((
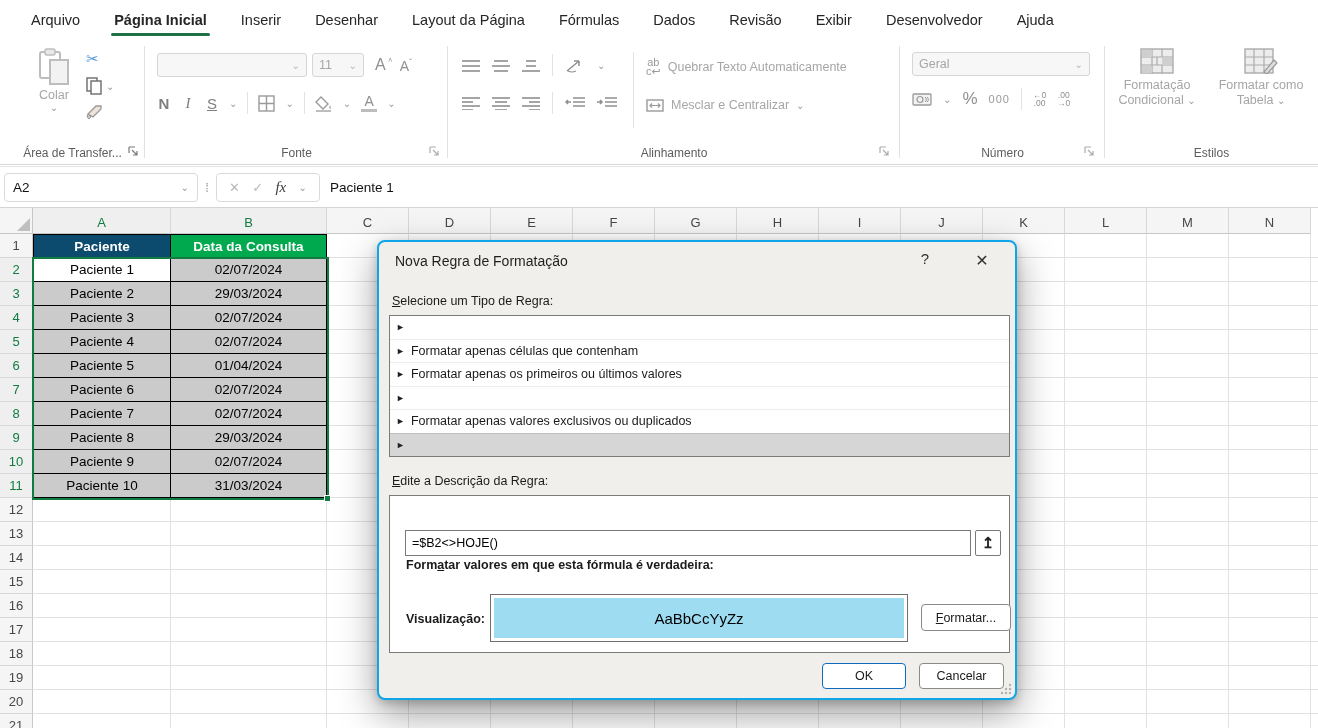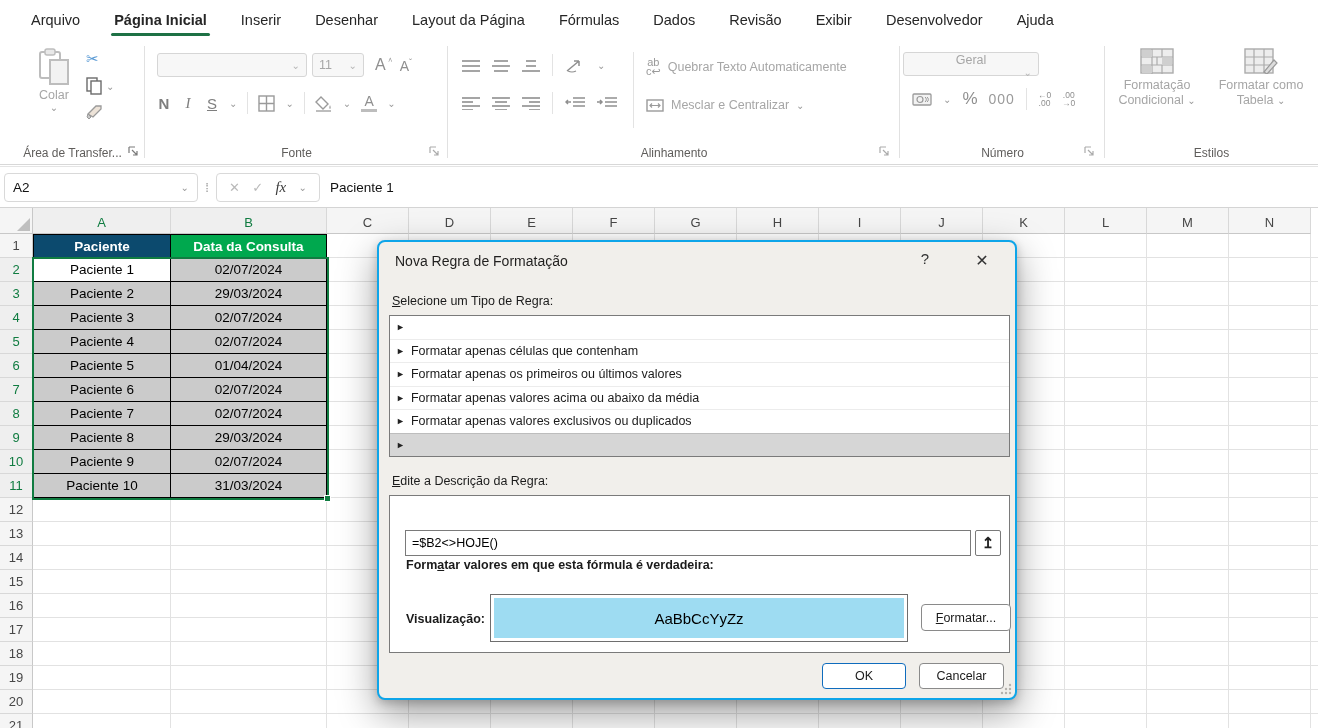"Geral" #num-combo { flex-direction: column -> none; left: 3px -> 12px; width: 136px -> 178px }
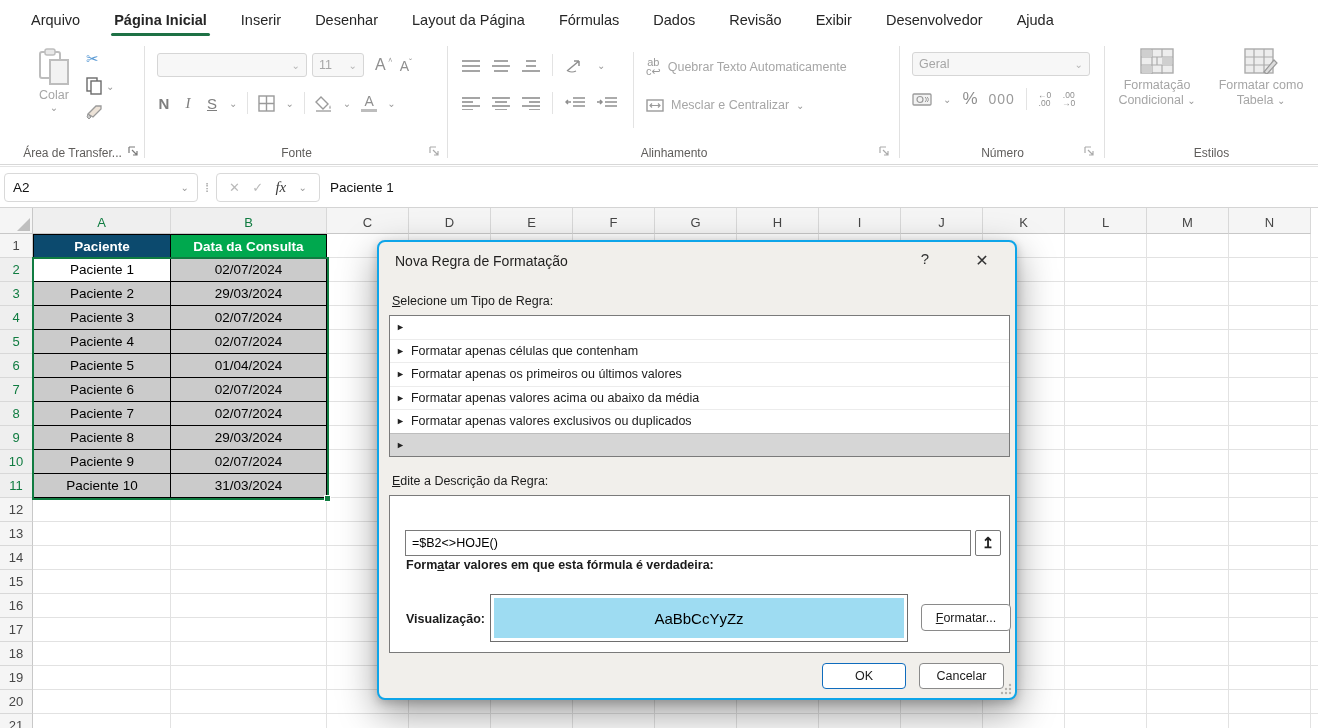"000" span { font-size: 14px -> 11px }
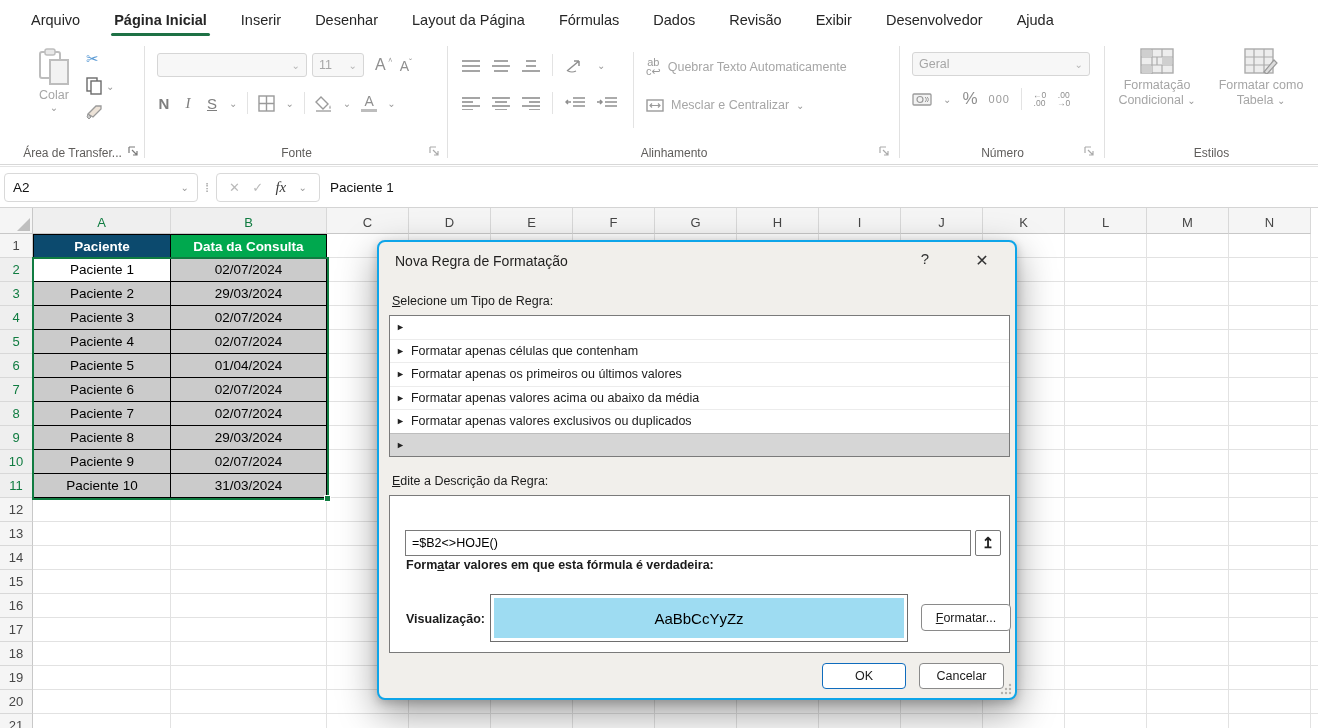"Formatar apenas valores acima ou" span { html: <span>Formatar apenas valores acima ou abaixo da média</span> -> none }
))
((
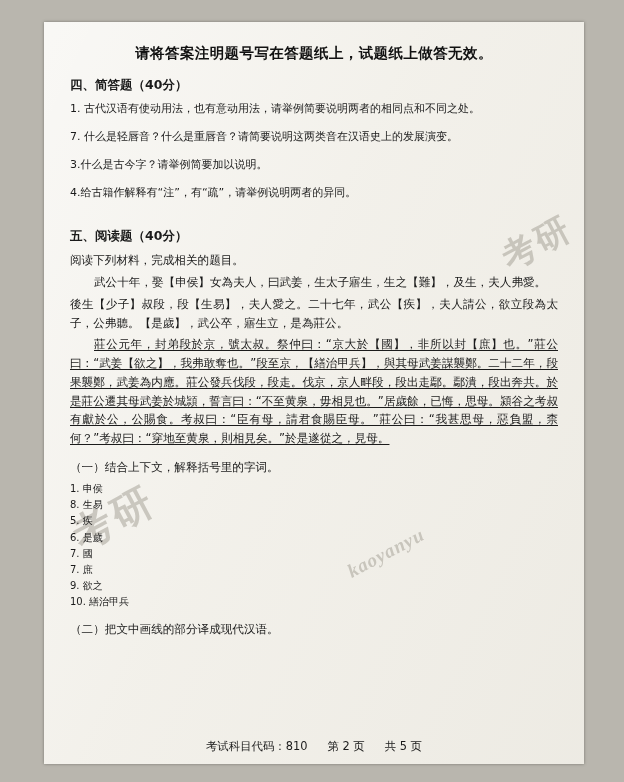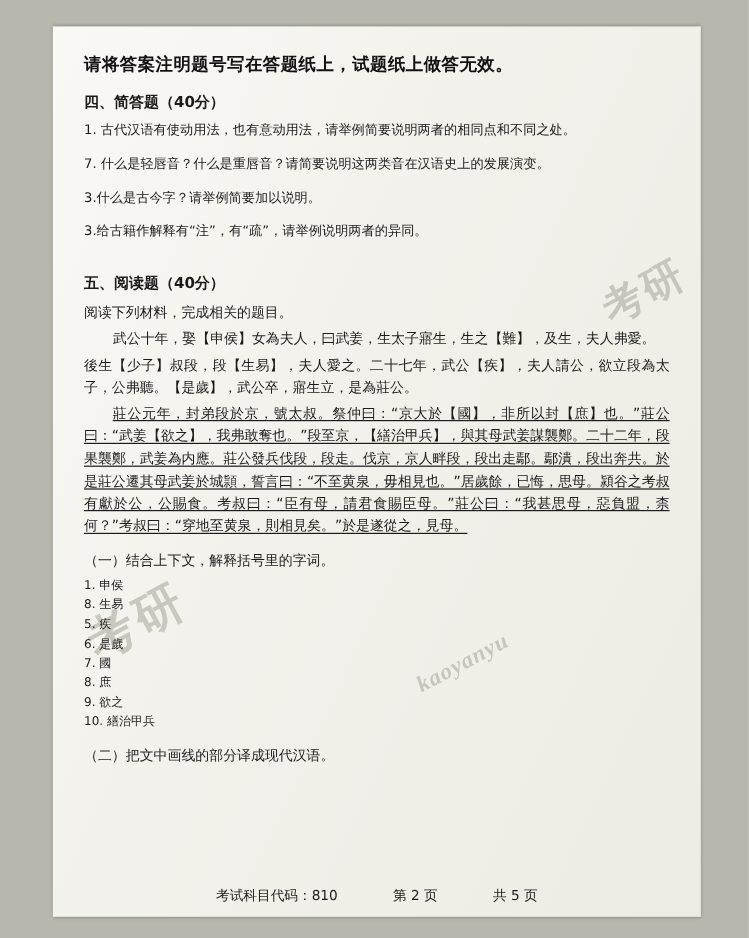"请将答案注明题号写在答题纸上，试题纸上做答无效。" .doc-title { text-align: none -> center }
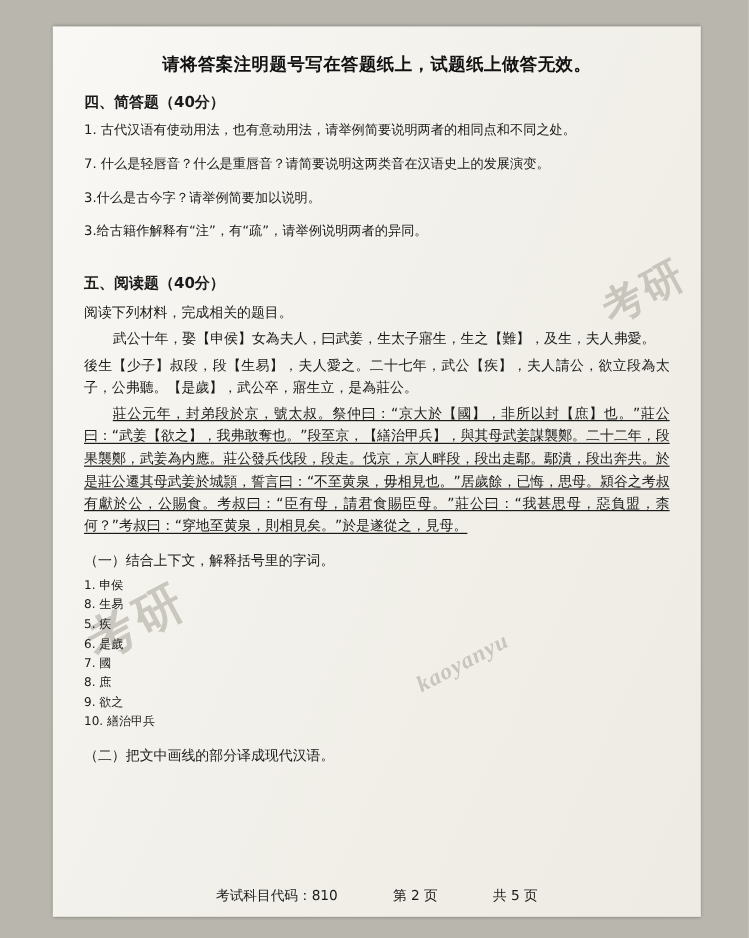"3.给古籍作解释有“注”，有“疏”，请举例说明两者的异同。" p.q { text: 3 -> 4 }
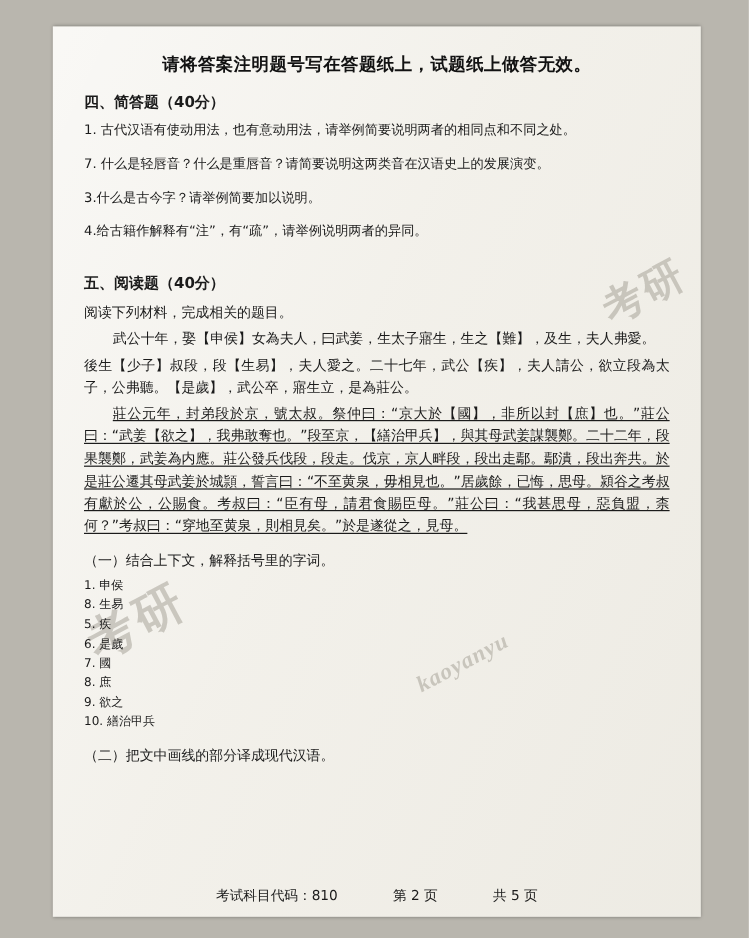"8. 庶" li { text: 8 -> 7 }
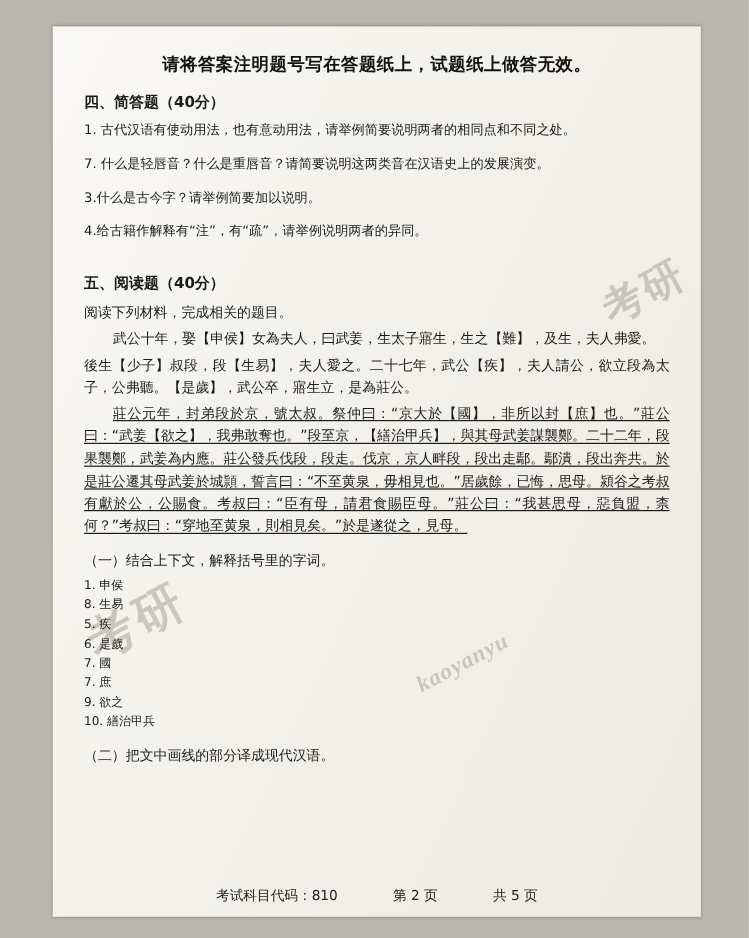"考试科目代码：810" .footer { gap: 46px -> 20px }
))
AIM OF THE EXERCISE: Starting at the line above with "font-size: 14px ->", output every line exactly up to and including the line with "html: <span>Formatar apenas", but none of the pictures.

WRITTEN REPLY:
"000" span { font-size: 14px -> 11px }
"Formatar apenas valores acima ou" span { html: <span>Formatar apenas valores acima ou abaixo da média</span> -> none }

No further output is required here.